WHAT THE TASK REQUIRES:
Search the material below for "case" and copy every line where it occurs.

RECORDS SHOWN:
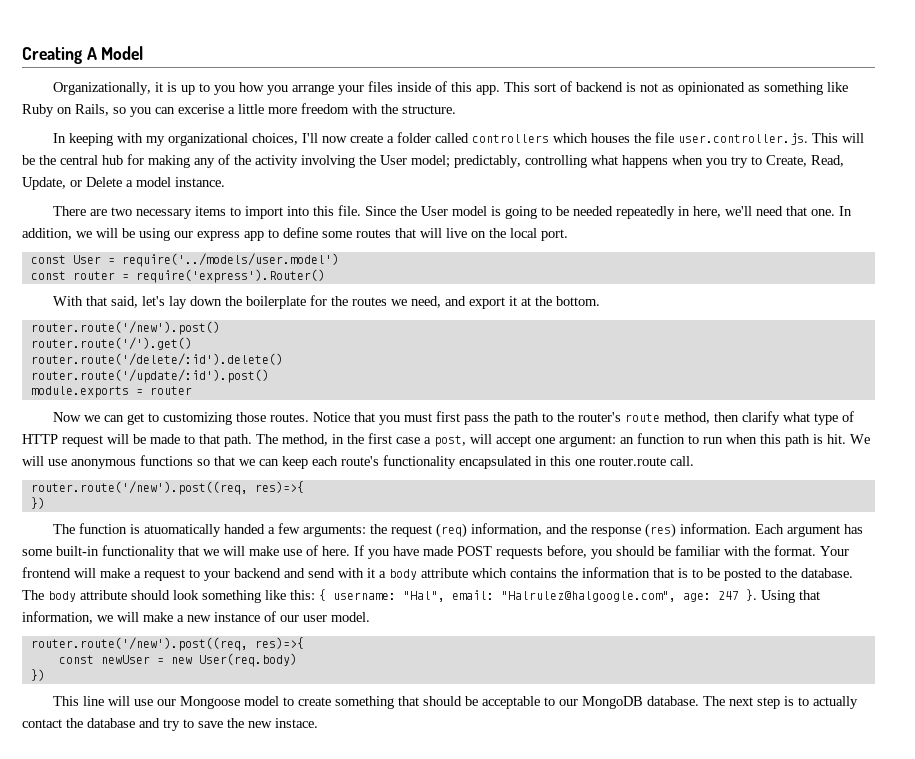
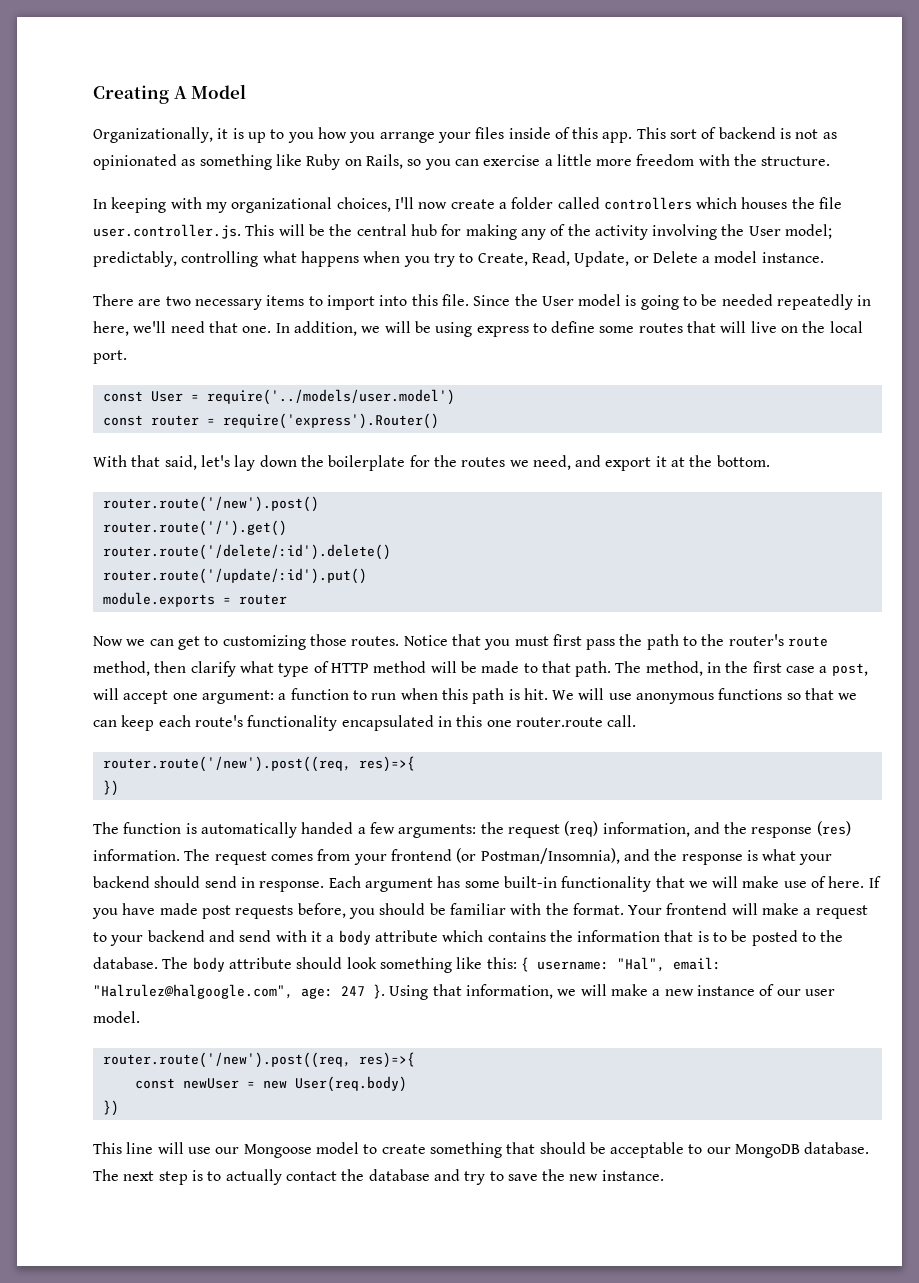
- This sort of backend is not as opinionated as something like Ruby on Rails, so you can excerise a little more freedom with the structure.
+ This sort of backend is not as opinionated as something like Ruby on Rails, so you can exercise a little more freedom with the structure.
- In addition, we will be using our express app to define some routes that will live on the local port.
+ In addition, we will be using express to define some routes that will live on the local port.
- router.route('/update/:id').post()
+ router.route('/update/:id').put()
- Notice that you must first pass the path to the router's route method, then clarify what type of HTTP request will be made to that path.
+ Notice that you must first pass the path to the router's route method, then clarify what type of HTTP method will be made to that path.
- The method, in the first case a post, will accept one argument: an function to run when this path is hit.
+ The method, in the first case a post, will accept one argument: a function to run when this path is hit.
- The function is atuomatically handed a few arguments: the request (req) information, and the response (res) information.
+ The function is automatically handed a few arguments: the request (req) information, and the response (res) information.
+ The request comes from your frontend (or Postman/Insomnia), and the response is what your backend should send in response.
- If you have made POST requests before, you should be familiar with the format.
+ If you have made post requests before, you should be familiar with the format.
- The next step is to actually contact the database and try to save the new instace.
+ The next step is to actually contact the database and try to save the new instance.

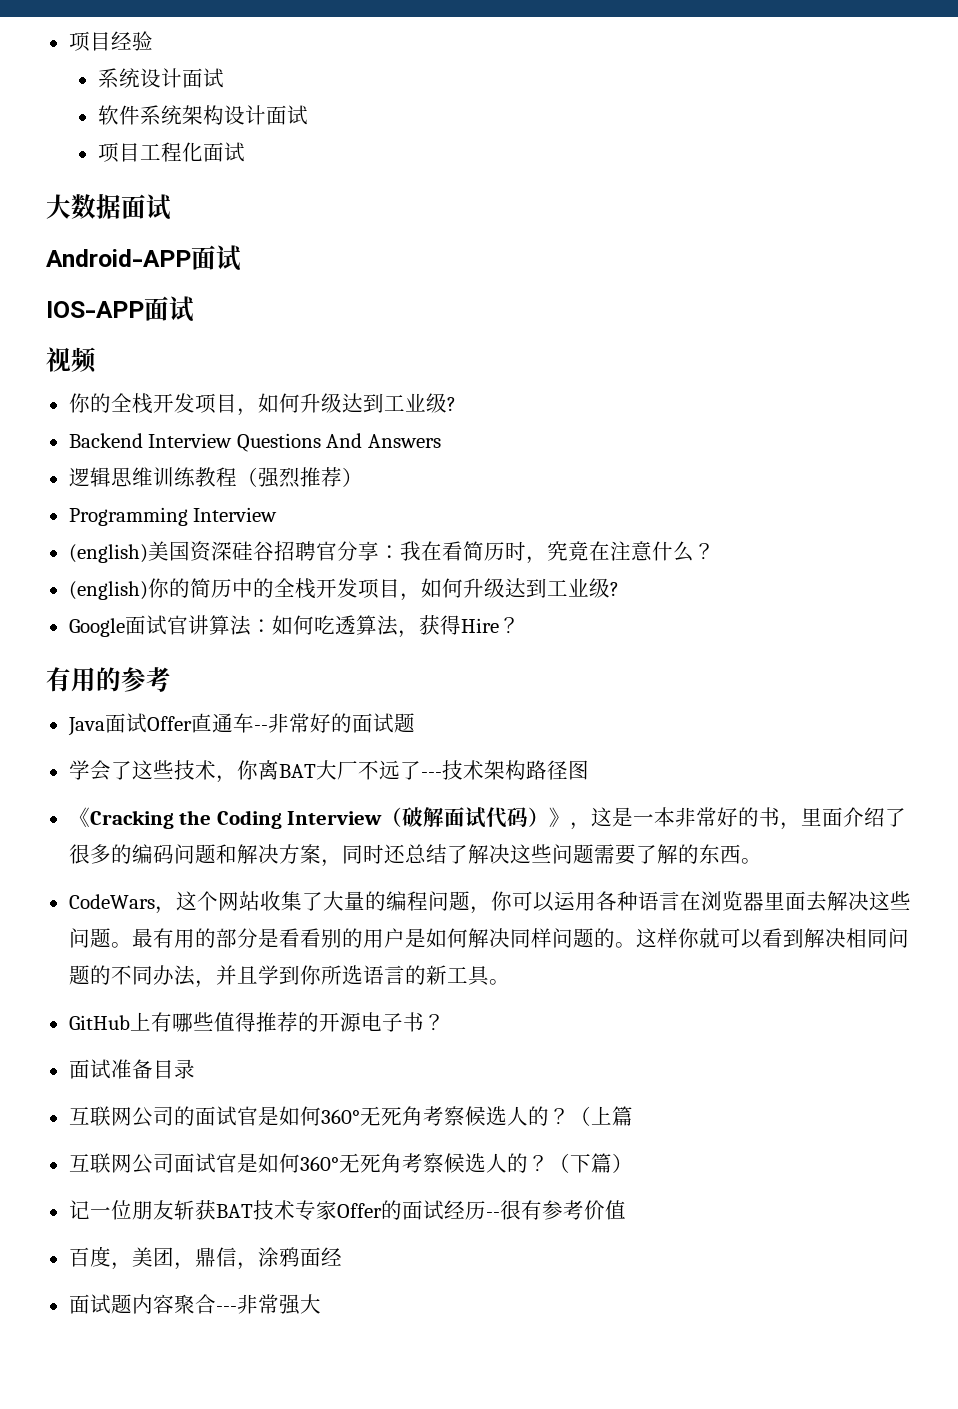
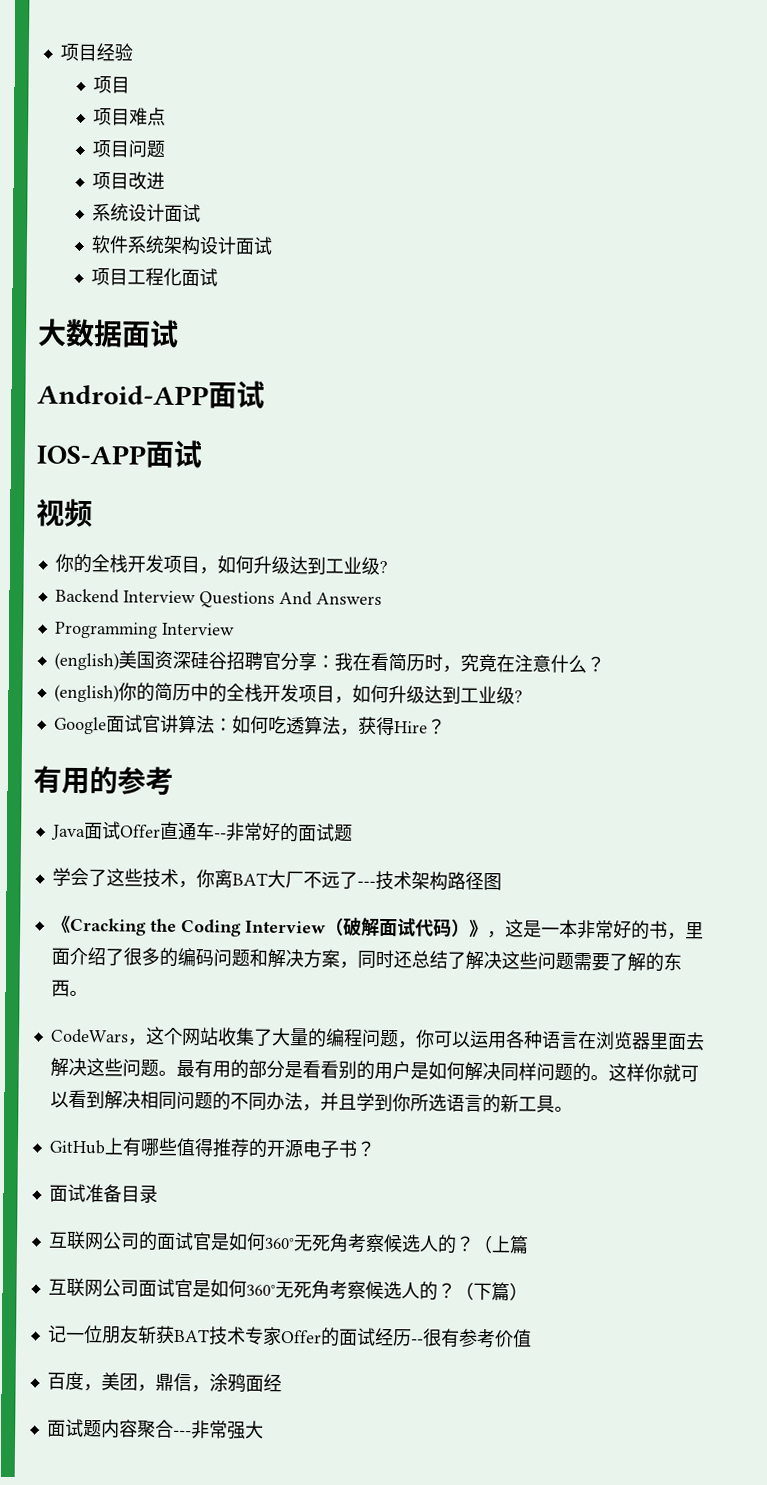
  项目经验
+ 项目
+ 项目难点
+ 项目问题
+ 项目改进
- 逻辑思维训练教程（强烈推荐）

RESULT:
- The method, in the first case a post, will accept one argument: an function to run when this path is hit.
+ The method, in the first case a post, will accept one argument: a function to run when this path is hit.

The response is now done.